In Structure Ten, Sarah is back as supervisor of the central chamber and, despite the horrendous complexity of that area, feels that she may have identified a secondary entrance to the structure.
Nick, however, feels that the feature may be an intra-mural chamber. We will keep you informed.
Meanwhile, in Structure Eight, a conference was held in the afternoon.
This involved several archaeologists doing what archaeologists do best — which is standing, talking and, above all, pointing. Important decisions were being made.
Micromorphologist Jo McKenzie is with us for an extended period this year, which is very good news indeed.
She will be concentrating on sampling and analysing the floors in the structure and will be complimented by XRF analysis (don’t ask, we’ll tell you later), which will be carried out by Professor Scott Pike, from Willamette University, Oregon.
At least we hope it will.
Scott seems to have damaged an ankle somewhere in deepest, darkest Scotland, no doubt playing football (sorry, soccer).

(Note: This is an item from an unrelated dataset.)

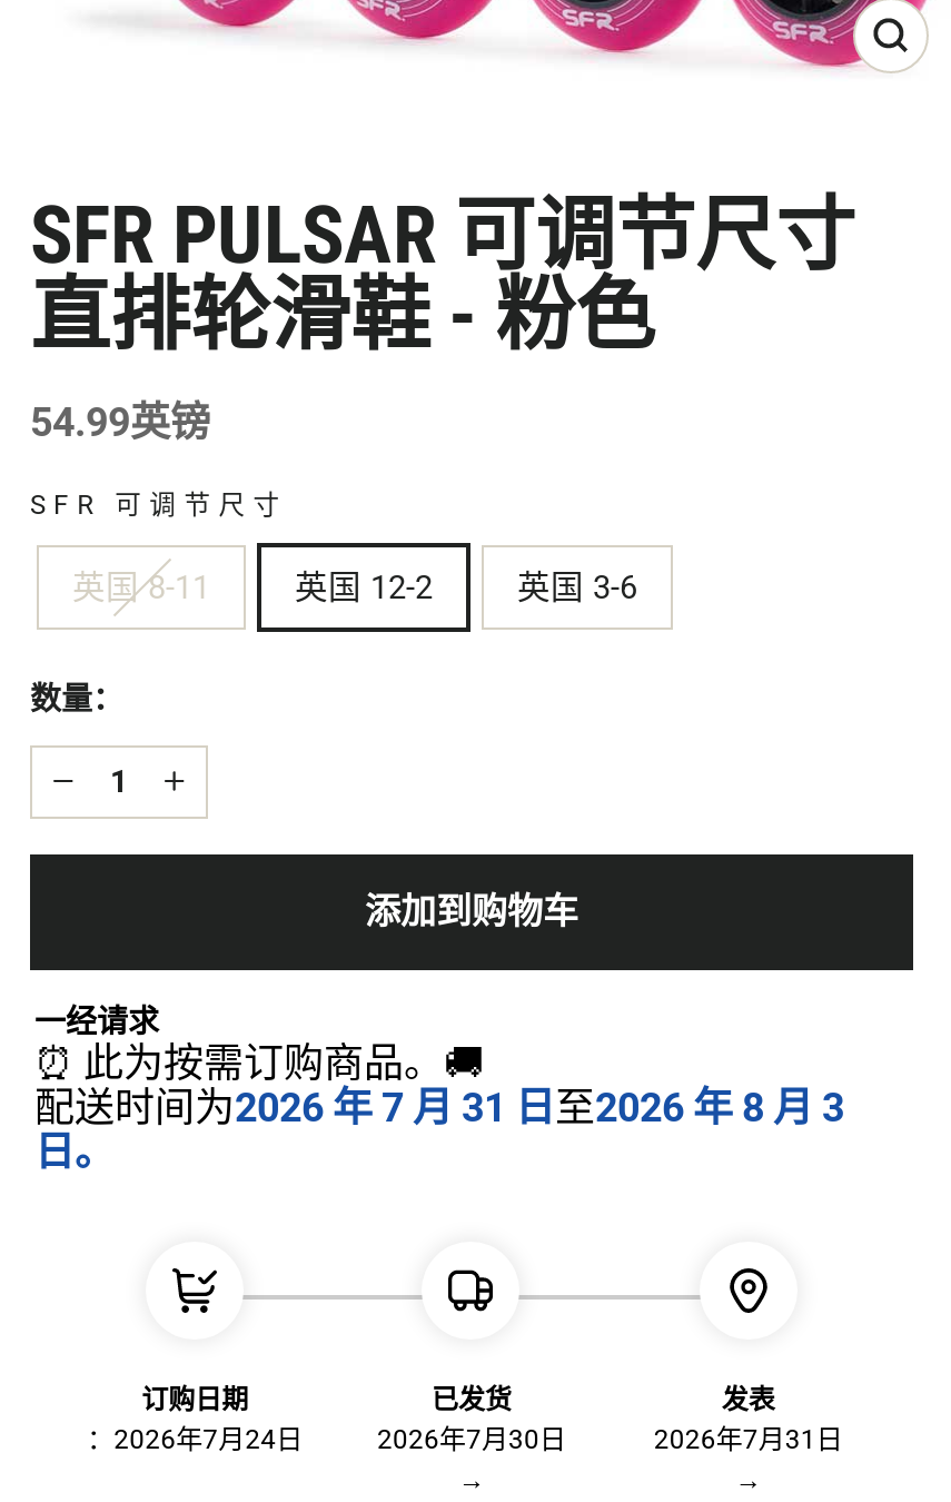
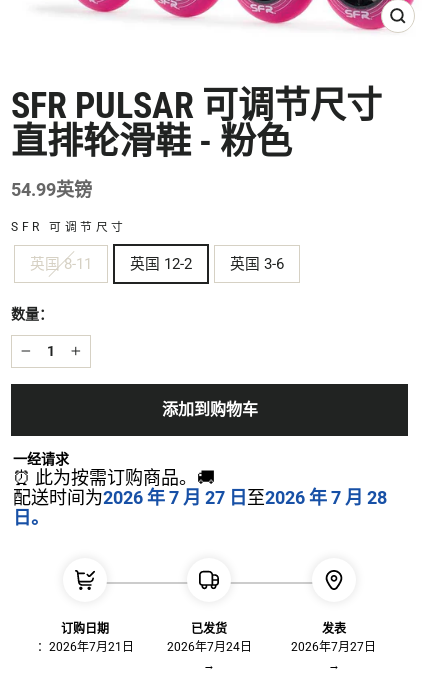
[34,1083,844,1130] 配送时间为2026 年 7 月 31 日至2026 年 8 月 3 -> [13,487,387,508] 配送时间为2026 年 7 月 27 日至2026 年 7 月 28
[87,1424,303,1455] ：2026年7月24日 -> [37,640,134,654] ：2026年7月21日
[377,1424,566,1455] 2026年7月30日 -> [167,640,252,654] 2026年7月24日
[654,1424,843,1455] 2026年7月31日 -> [291,640,376,654] 2026年7月27日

We hope for his imminent recovery and arrival.
Structure Twelve is still without supervisor Jim, who has been delayed by a family illness but should be here next week.
Anne Teather is standing in for him at the moment and is assisted by Seb, a veteran inmate.
They have been cleaning the floors while Colin, fresh from the Iron Age and The Cairns, in South Ronaldsay, has discovered a pecked circle on a stone just inside the east entrance.
This is turning out to be quite a fancy entrance, as it also features two flanking standing stones on its exterior.
The precipitation is still holding off, so, until tomorrow . . .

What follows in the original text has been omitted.